-------- The data --------
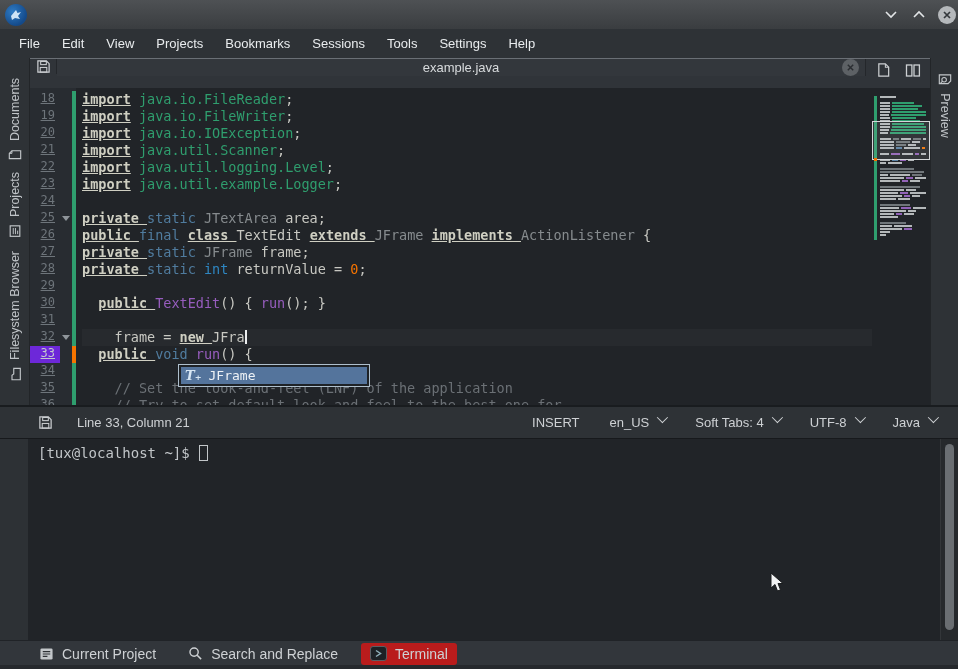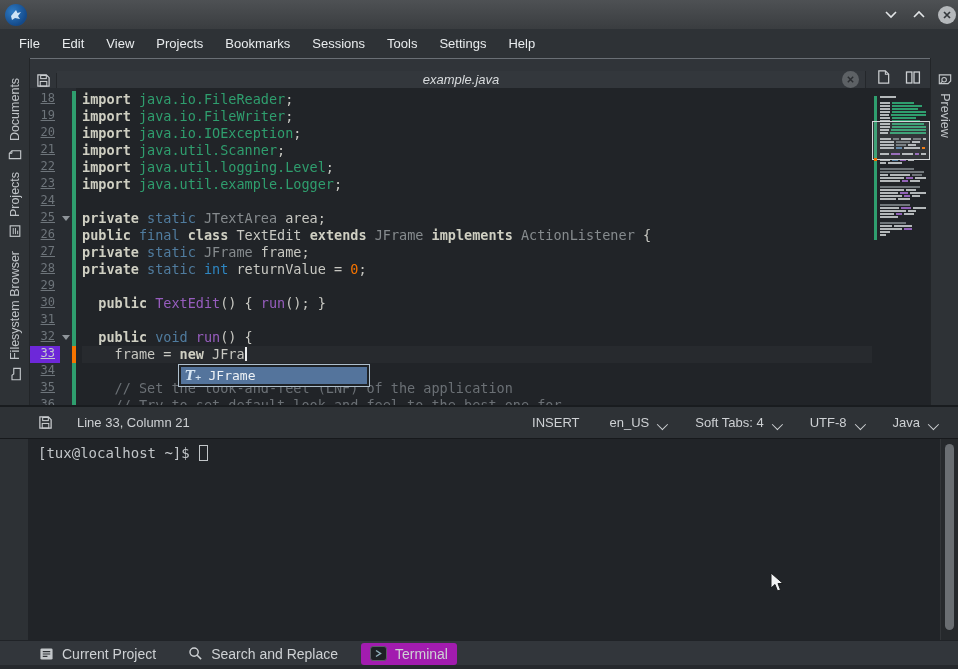--- a/index.html
+++ b/index.html
@@ -37,7 +37,7 @@
   .centercol { flex:1; display:flex; flex-direction:column; border-top:1px solid #6a6f75; min-width:0; }
 
   
-  .tabbar { height:29px; flex:0 0 29px; background:#303439; display:flex; align-items:flex-end;font-style:italic; }
+  .tabbar { height:29px; flex:0 0 29px; background:#303439; display:flex; align-items:flex-start; }
   .tab-savebox { width:27px; display:flex; align-items:center; justify-content:center; border-right:1px solid #24272b; }
   .doc-tab { flex:1; display:flex; align-items:center; position:relative; background:#33373c;
              border-right:1px solid #24272b; }

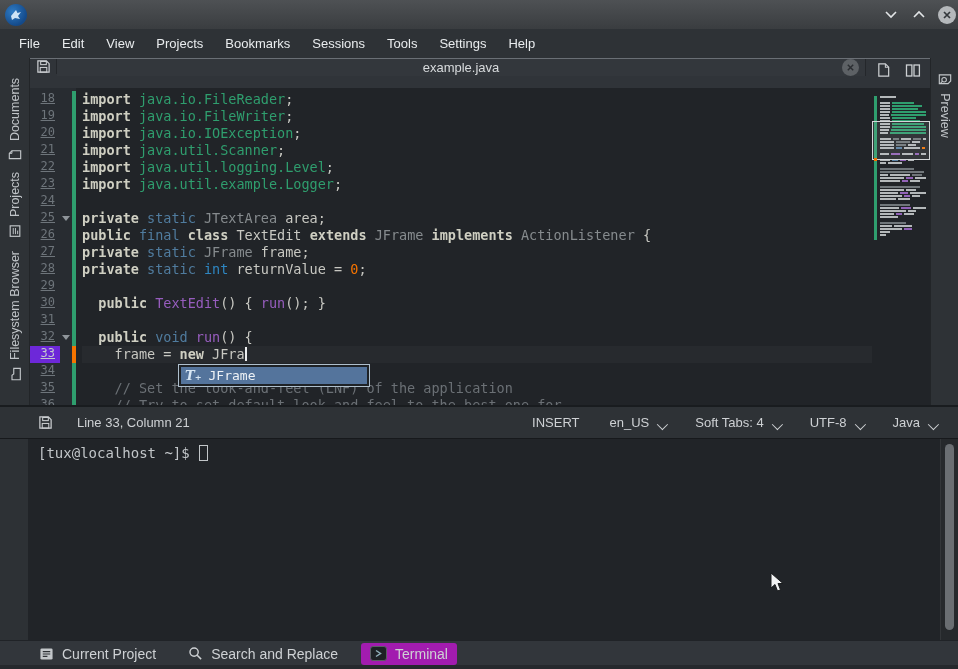--- a/index.html
+++ b/index.html
@@ -64,7 +64,7 @@
   .mark-row.o { background:#f67400; }
   .code-row { white-space:pre; font:13.5px/17px "DejaVu Sans Mono", monospace; color:#c8c8c2; }
   .code-row.cur { background:rgba(255,255,255,0.03); }
-  .tk-k { color:#cfcfc2; font-weight:bold; }
+  .tk-k { color:#cfcfc2; font-weight:bold;text-decoration:underline; }
   .tk-g { color:#2f9e6e; }
   .tk-b { color:#507c9f; }
   .tk-t { color:#2e86c1; }

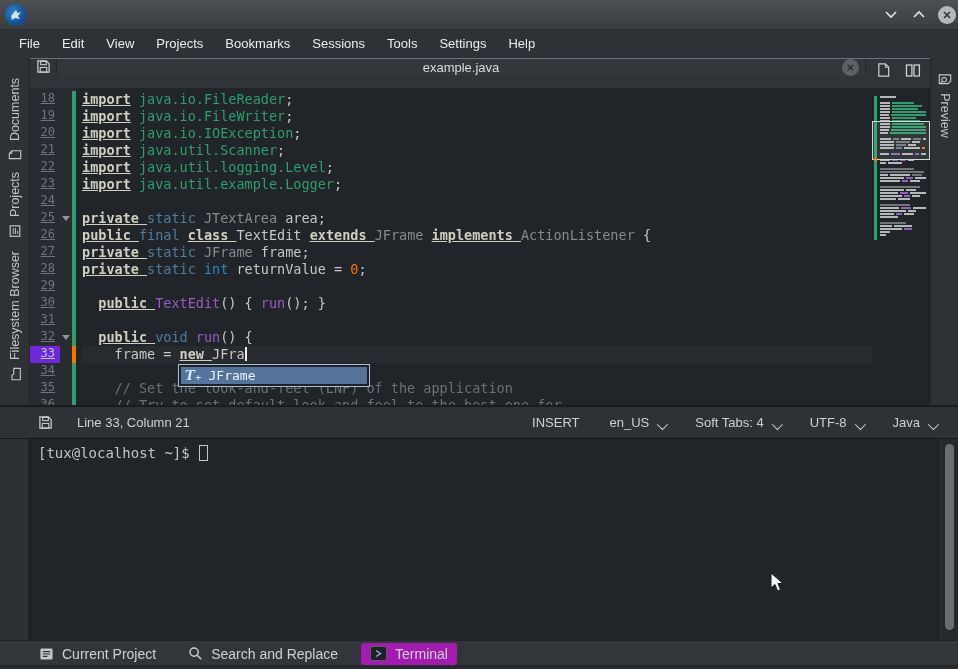--- a/index.html
+++ b/index.html
@@ -323,8 +323,8 @@
               <div class="code-row"></div>
               <div class="code-row"><span class="tk-i">  </span><span class="tk-k">public </span><span class="tk-f">TextEdit</span><span class="tk-i">() { </span><span class="tk-f">run</span><span class="tk-i">(); }</span></div>
               <div class="code-row"></div>
+              <div class="code-row cur"><span class="tk-i">    frame </span><span class="tk-i">= </span><span class="tk-k">new </span><span class="tk-i">JFra</span><span class="caret"></span></div>
               <div class="code-row"><span class="tk-i">  </span><span class="tk-k">public </span><span class="tk-b">void </span><span class="tk-f">run</span><span class="tk-i">() {</span></div>
-              <div class="code-row cur"><span class="tk-i">    frame </span><span class="tk-i">= </span><span class="tk-k">new </span><span class="tk-i">JFra</span><span class="caret"></span></div>
               <div class="code-row"></div>
               <div class="code-row"><span class="tk-m">    // Set the look-and-feel (LNF) of the application</span></div>
               <div class="code-row"><span class="tk-m">    // Try to set default look-and-feel to the best one for</span></div>

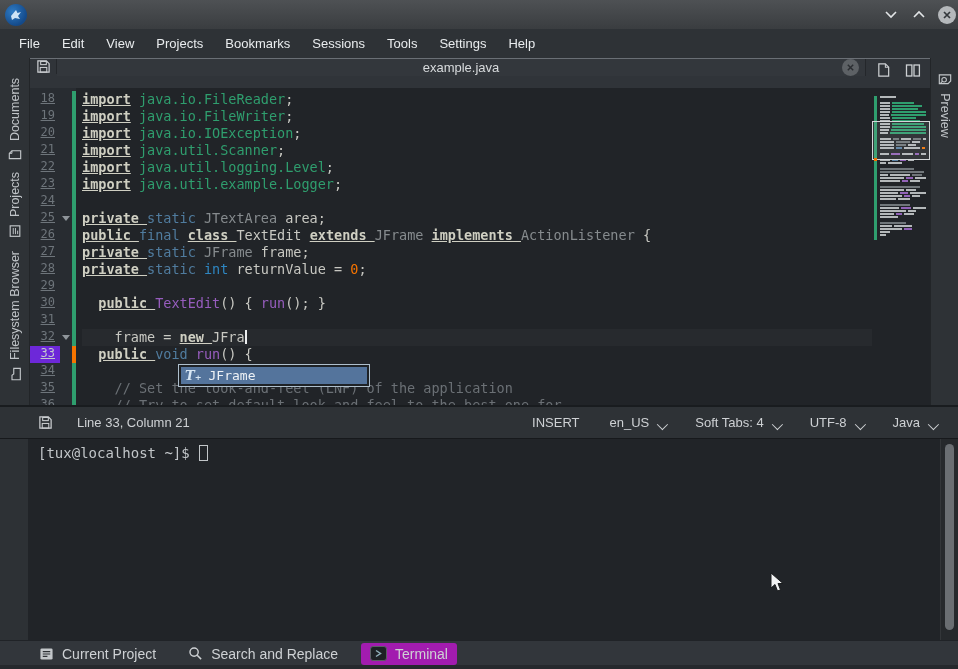--- a/index.html
+++ b/index.html
@@ -98,7 +98,7 @@
               align-items:center; padding:0 14px 0 38px; color:#ced1d4; font-size:13px; gap:6px; }
   .sb-cursor { margin-left:18px; }
   .sb-right { margin-left:auto; display:flex; align-items:center; gap:14px; }
-  .sb-seg { display:flex; align-items:flex-end; gap:8px; padding:4px 8px; }
+  .sb-seg { display:flex; align-items:flex-start; gap:8px; padding:4px 8px; }
   .chev { width:8px; height:8px; border-right:1.5px solid #ced1d4; border-bottom:1.5px solid #ced1d4;
           transform:rotate(45deg) translateY(-2px); }
 

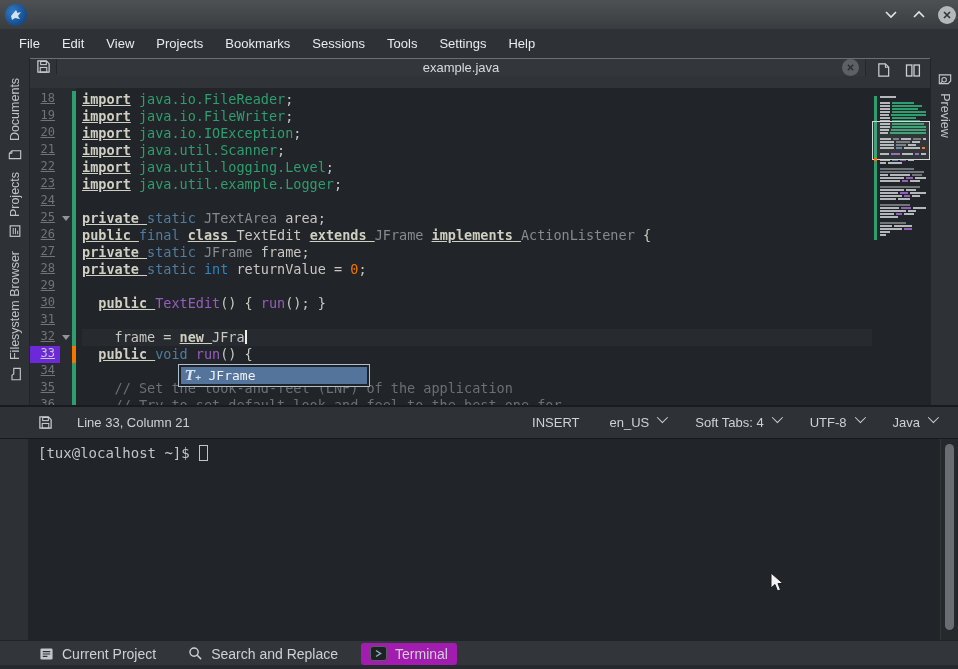--- a/index.html
+++ b/index.html
@@ -118,7 +118,7 @@
               padding:0 0 3px 30px; }
   .bb-btn { display:flex; align-items:center; gap:8px; color:#ced1d4; font-size:14px; padding:3px 9px;
               border-radius:3px; }
-  .bb-btn.active { background:#a21caf; }
+  .bb-btn.active { background:#b91c1c; }
   .term-ico { width:17px; height:15px; background:#1d2125; border:1px solid #5a5f64; border-radius:3px;
               display:flex; align-items:center; justify-content:center; }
--------
[About this exercise] Where does the string "color" occur in the data above? Copy every line that holds it.

[Exercise result]
   .code-row { white-space:pre; font:13.5px/17px "DejaVu Sans Mono", monospace; color:#c8c8c2; }
-  .tk-k { color:#cfcfc2; font-weight:bold; }
+  .tk-k { color:#cfcfc2; font-weight:bold;text-decoration:underline; }
   .tk-g { color:#2f9e6e; }
   .tk-b { color:#507c9f; }
   .tk-t { color:#2e86c1; }
               align-items:center; padding:0 14px 0 38px; color:#ced1d4; font-size:13px; gap:6px; }
   .bb-btn { display:flex; align-items:center; gap:8px; color:#ced1d4; font-size:14px; padding:3px 9px;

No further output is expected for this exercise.